Parfois j'obtiens des résultats assez satisfaisants : par exemple, je ne suis pas peu fier de ma réputation professionnelle de glandeur et de "débaucheur" patenté. Il faut dire que le milieu du travail actuel s'y prête bien, puisque l'une des principales évolutions récentes a consisté à rendre les salariés "pleinement responsables" de leur boulot, autrement dit à les faire culpabiliser dès qu'ils ont l'impression d'être moins bon que le collègue (qui a d'ailleurs l'impression inverse). Ça donne sans doute de bons résultats, mais c'est parfois dangereux pour ceux qui s'y impliquent trop. Bref, je fais de la résistance sournoise à la culpabilisation professionnelle de mes collègues, et j'avoue en tirer un malin plaisir quand ça marche ... Voilà, maintenant tout le monde sait que les points de croissance qui manquent à la Patrie, c'est moi ! Quel sale anarchiste je fais.

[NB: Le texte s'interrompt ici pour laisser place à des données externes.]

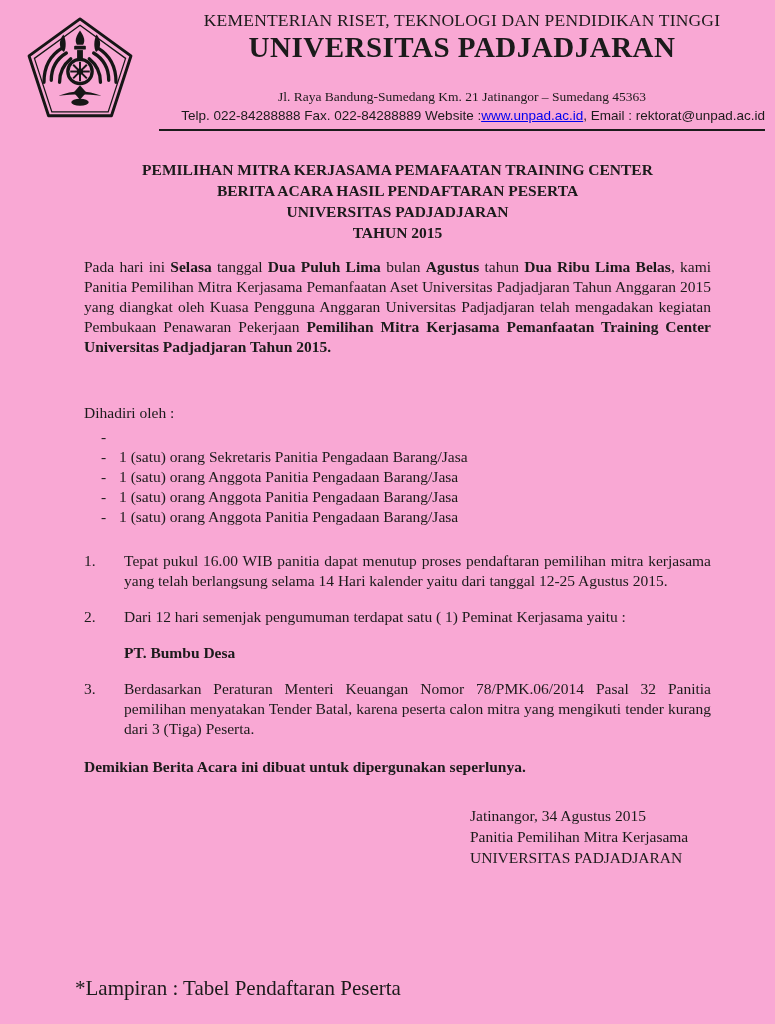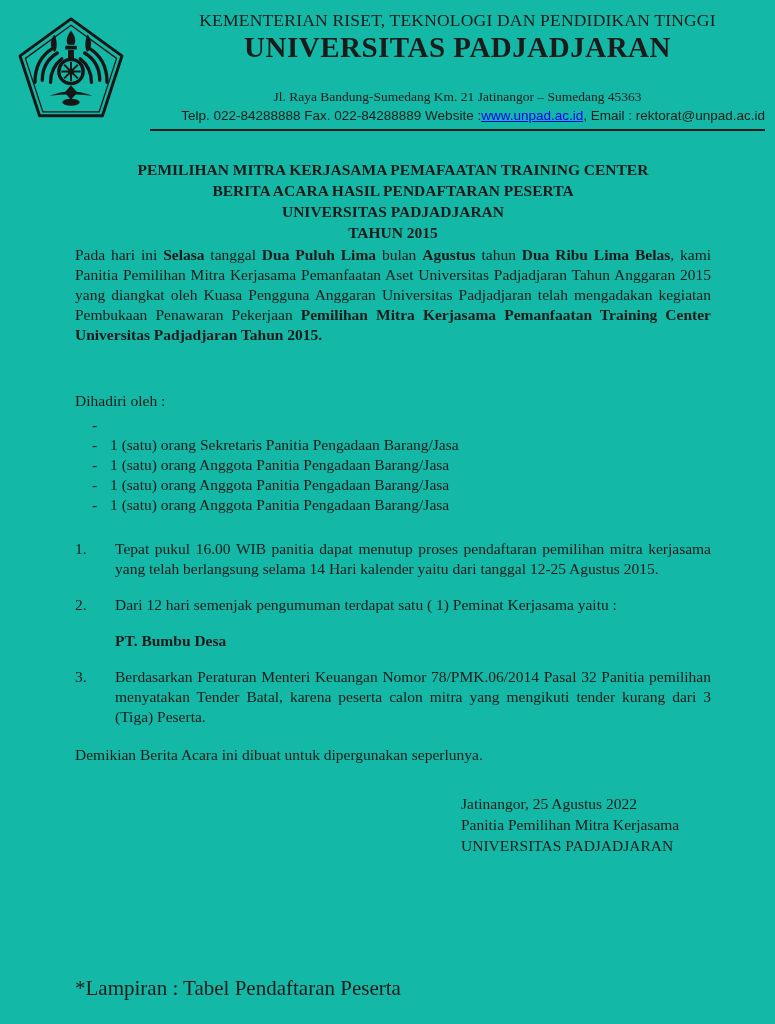"KEMENTERIAN RISET, TEKNOLOGI DAN" .page { background: #14b8a6 -> #f9a8d4; padding-left: none -> 9px }
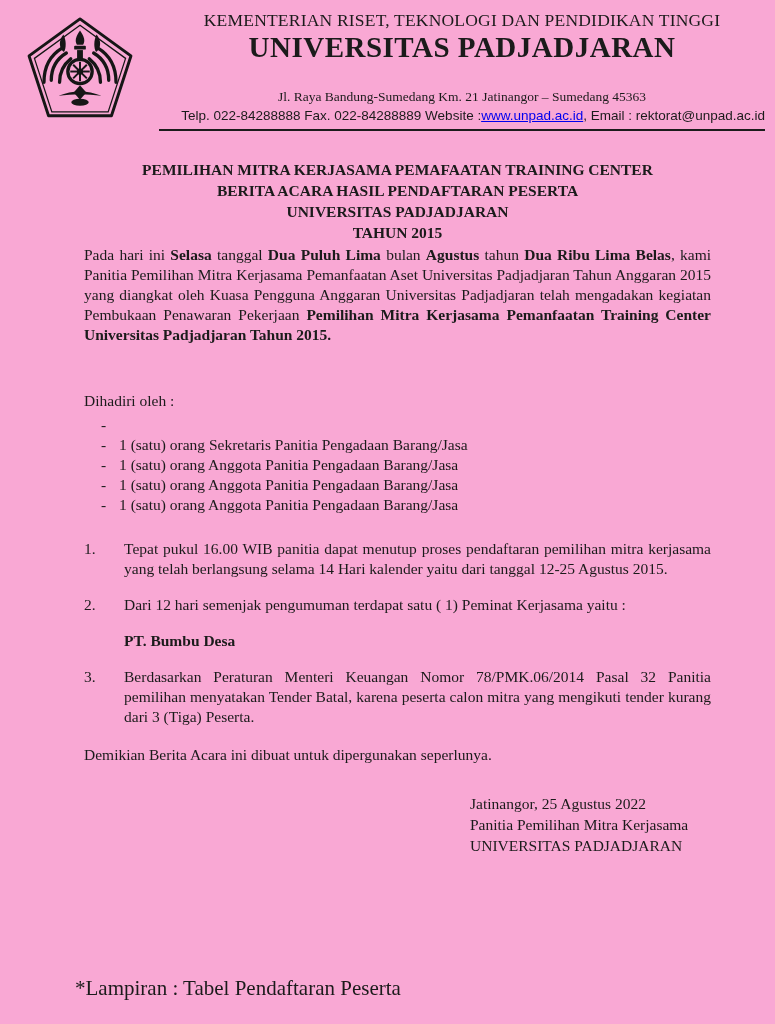"Pada hari ini Selasa tanggal" .opening { margin-top: 2px -> 14px }
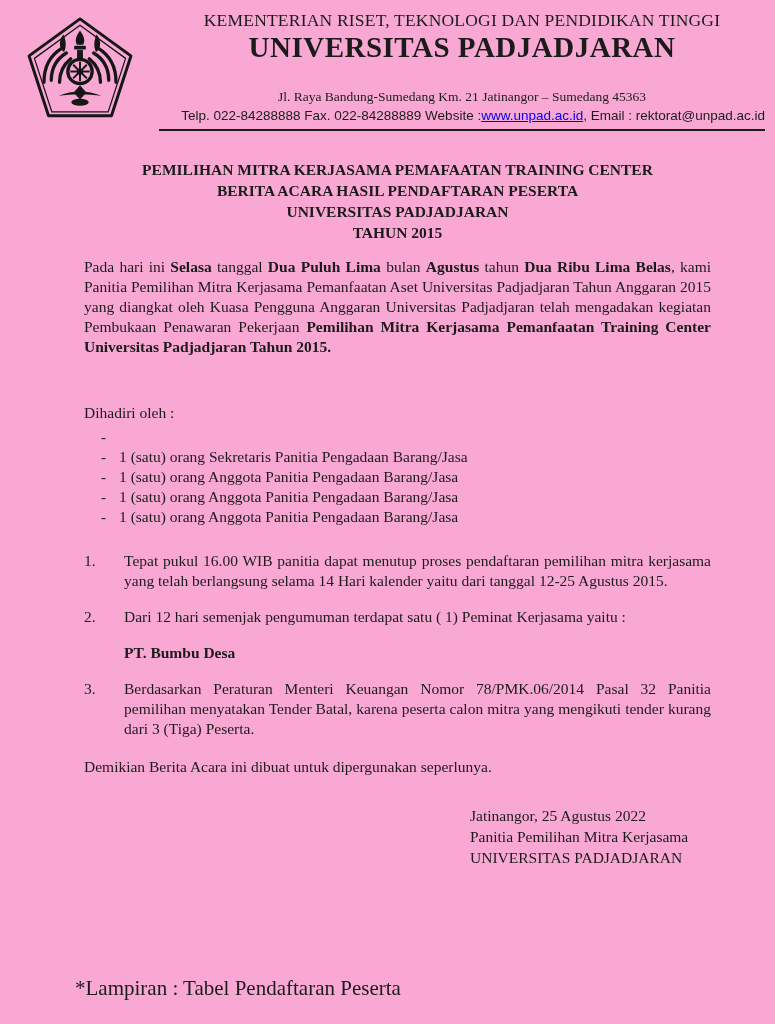"Demikian Berita Acara ini dibuat" .closing { font-weight: none -> bold }
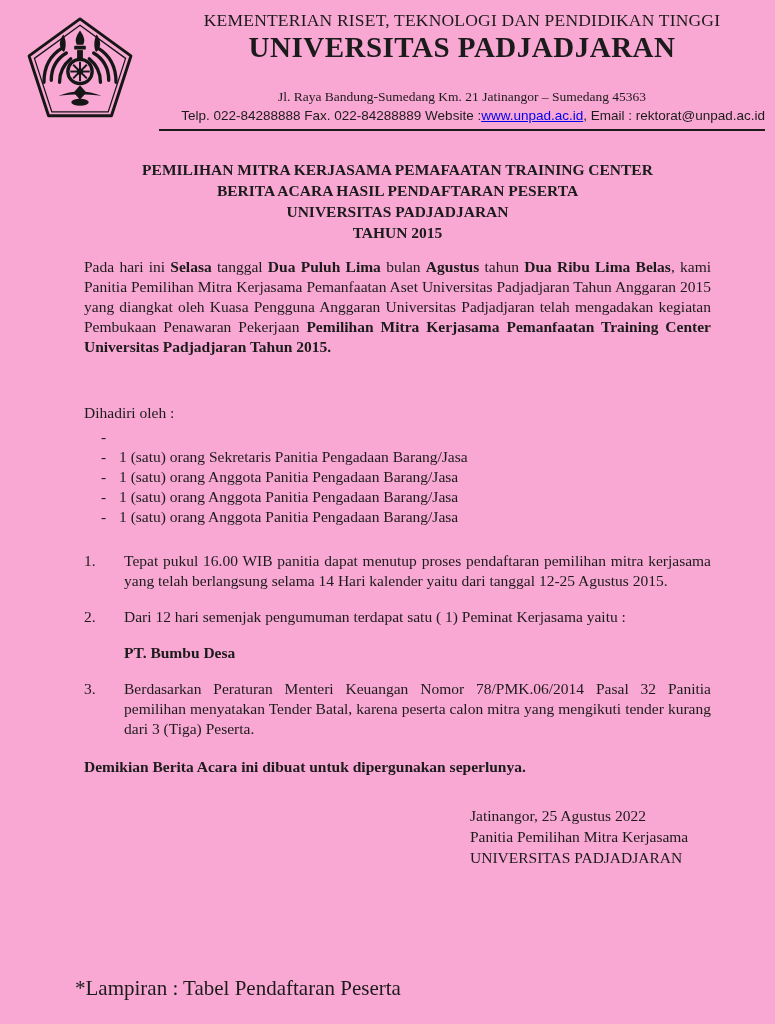"Jatinangor, 25 Agustus 2022" div { text: 25 Agustus 2022 -> 34 Agustus 2015 }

Mais, me direz-vous, car vous êtes un lecteur curieux (sinon vous auriez déjà abandonné), comment est-il possible que des employés sérieux se laissent pervertir l'esprit par un branleur tel que moi ? En fait, c'est une question que je me pose. Étrangement, il semblerait que certaines personnes me considèrent paradoxalement comme quelqu'un d'assez consciencieux, ayant même le sens des responsabilités (si si, je vous jure ! attention, je n'ai pas dit "travailleur", n'exagérons rien). Ce n'est qu'une hypothèse bien entendu, mais elle aurait le mérite d'expliquer le crédit qu'on accorde à votre serviteur : si mes collègues constatent que je fais à peu près correctement mon job sans me prendre la tête avec toutes sortes de scrupules (il y aurait matière pourtant : retards fréquents, compétence aléatoire, lenteur, productivité médiocre, etc.), alors ils se sentent un peu moins obligés de tenter de ressembler à l'employé modèle (le mimétisme social est une arme redoutable de tous les DRH du monde).

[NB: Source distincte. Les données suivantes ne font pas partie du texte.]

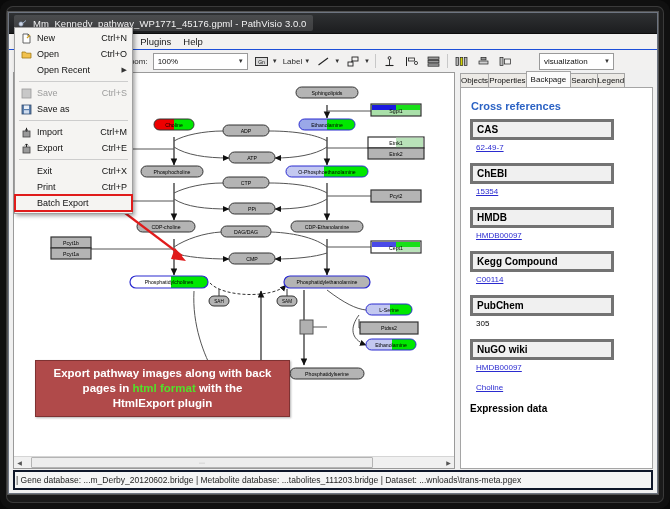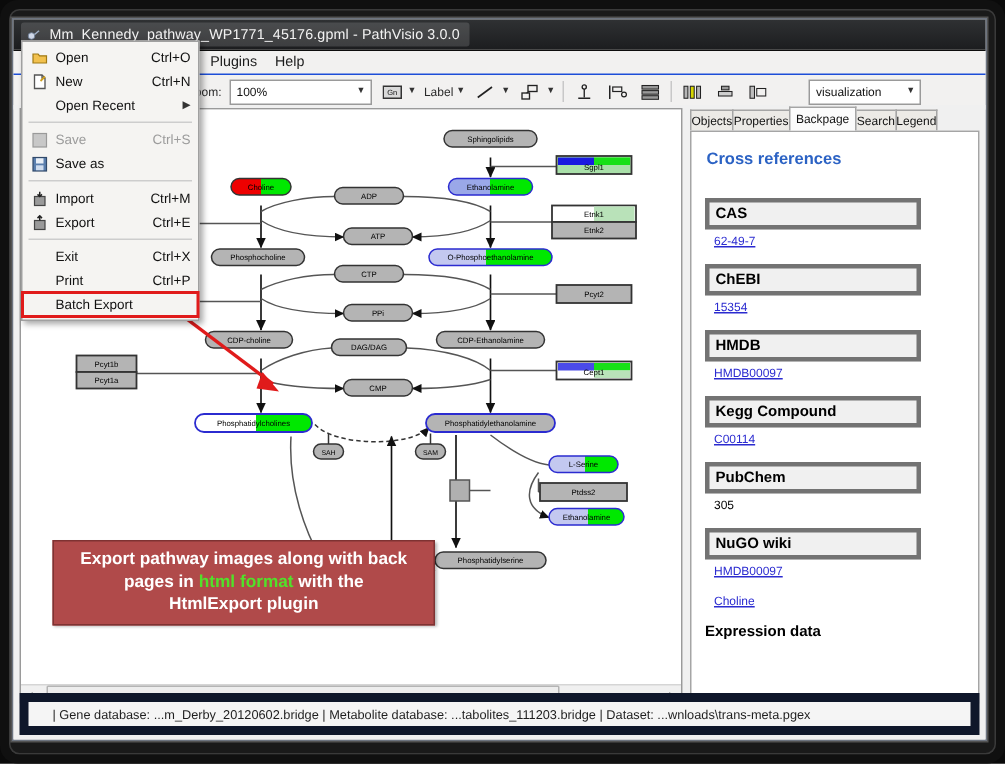"Open" div.fm-row { order: before "New" -> after "New" }
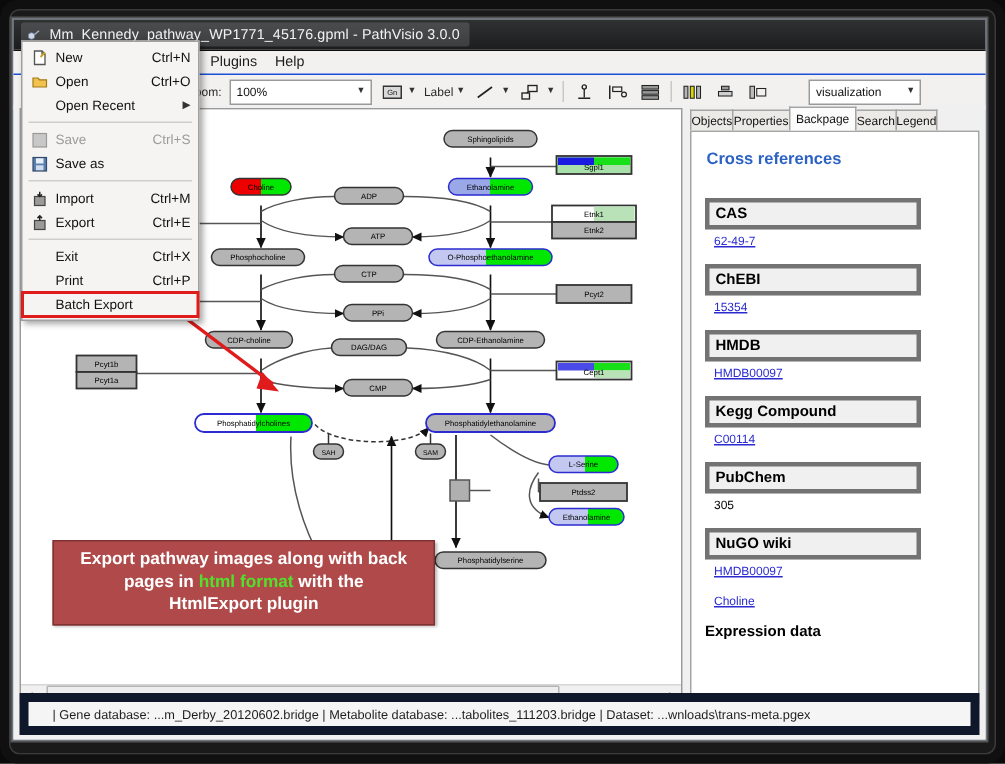"Cross references" .xref-title { margin: 4px 0 20px 1px -> 4px 0 7px 1px }
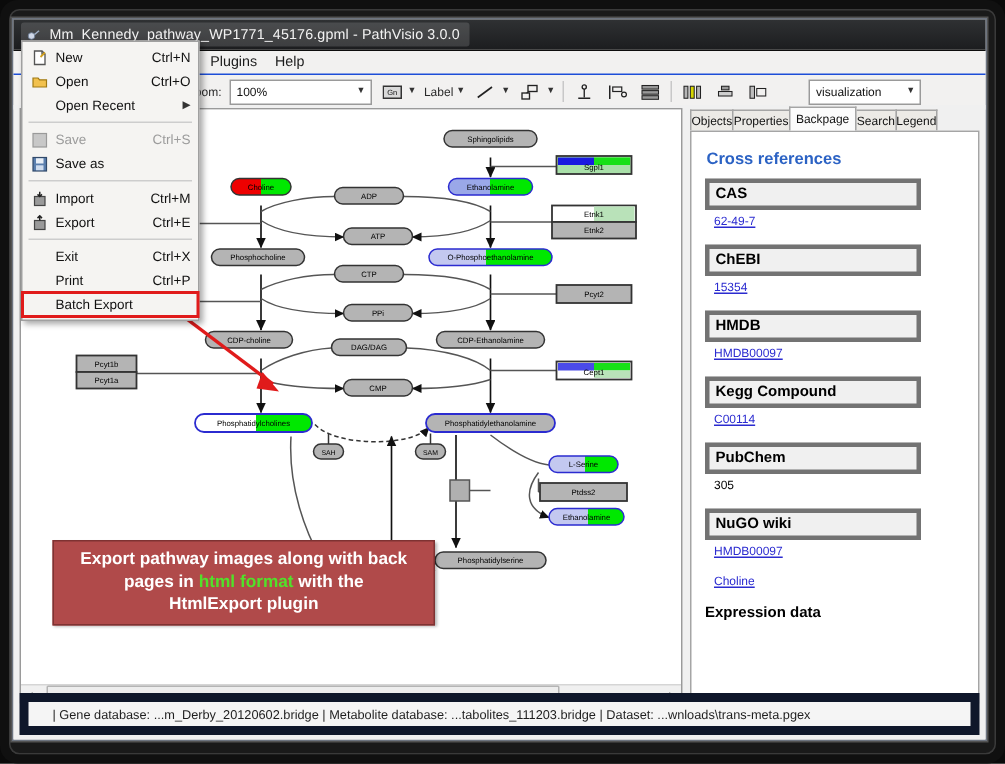"| Gene database:" #statusbar { border: 6px solid #0f172a -> 2px solid #0f172a; padding-left: 16px -> 1px }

Mais alors, me direz-vous, car vous êtes décidément un lecteur très curieux (ou alors je parle dans le vide depuis un moment), comment se fait-il que je parvienne à combiner dans le travail ces deux traits de caractère apparemment contradictoires : sérieux et absence de scrupules ? Je crois qu'il y a deux réponses possibles. La première, c'est que je serais un type équilibré, qui a une conscience professionnelle, mais qui ne souhaite pas pour autant consacrer sa vie au boulot. Bon, je reconnais que l'hypothèse "équilibré" est assez osée dans mon cas. La seconde, c'est que je triche plus ou moins : en gros, je culpabilise autant que la moyenne sur la qualité de mon boulot (bon ok, un peu moins), mais contrairement aux autres je donne l'apparence du contraire. Les (inexistants) lecteurs fidèles reconnaissent bien là un signe d'anomalie mentale qui me caractérise.

Je déconne, mais je me retrouve réellement souvent (pas seulement au boulot) à conseiller aux gens de ne pas se culpabiliser, ne pas se sentir trop responsable, de laisser les choses se faire (ou ne pas se faire)... Alors que je suis proprement incapable de penser de cette façon pour moi-même (en général du moins). Pourtant ça marche vraiment, j'ai parfois des amis qui me demandent mon avis rien que pour ça, c'est dingue non ?

"Faites ce que je dis, pas ce que je fais"... Ce n'est pas moralement acceptable. Alors j'ai deux possibilités : soit j'arrête de dire aux gens de ne pas se sentir trop responsable, soit j'arrête moi-même de me sentir trop responsable.

Ça va certainement être long et difficile... mais j'aime trop "déscrupuliser" les gens pour arrêter de le faire.